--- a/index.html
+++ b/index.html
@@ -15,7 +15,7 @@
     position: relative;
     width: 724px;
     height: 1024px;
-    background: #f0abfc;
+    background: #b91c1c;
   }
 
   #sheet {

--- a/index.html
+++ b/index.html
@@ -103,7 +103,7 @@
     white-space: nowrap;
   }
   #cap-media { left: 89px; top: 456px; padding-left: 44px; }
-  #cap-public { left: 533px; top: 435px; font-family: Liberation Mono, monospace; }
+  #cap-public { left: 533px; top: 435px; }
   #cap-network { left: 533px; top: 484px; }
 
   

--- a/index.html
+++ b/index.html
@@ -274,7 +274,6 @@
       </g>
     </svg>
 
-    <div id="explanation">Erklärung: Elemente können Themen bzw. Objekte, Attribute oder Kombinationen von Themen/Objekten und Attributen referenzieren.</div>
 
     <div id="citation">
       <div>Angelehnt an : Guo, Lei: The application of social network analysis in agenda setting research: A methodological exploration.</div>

EXERCISE: Output all lines from the beginning of the data up to the line holding "533px; top: 484px;", that line included, exactly as written.

WRITTEN SOLUTION:
--- a/index.html
+++ b/index.html
@@ -15,7 +15,7 @@
     position: relative;
     width: 724px;
     height: 1024px;
-    background: #f0abfc;
+    background: #b91c1c;
   }
 
   #sheet {

--- a/index.html
+++ b/index.html
@@ -103,7 +103,7 @@
     white-space: nowrap;
   }
   #cap-media { left: 89px; top: 456px; padding-left: 44px; }
-  #cap-public { left: 533px; top: 435px; font-family: Liberation Mono, monospace; }
+  #cap-public { left: 533px; top: 435px; }
   #cap-network { left: 533px; top: 484px; }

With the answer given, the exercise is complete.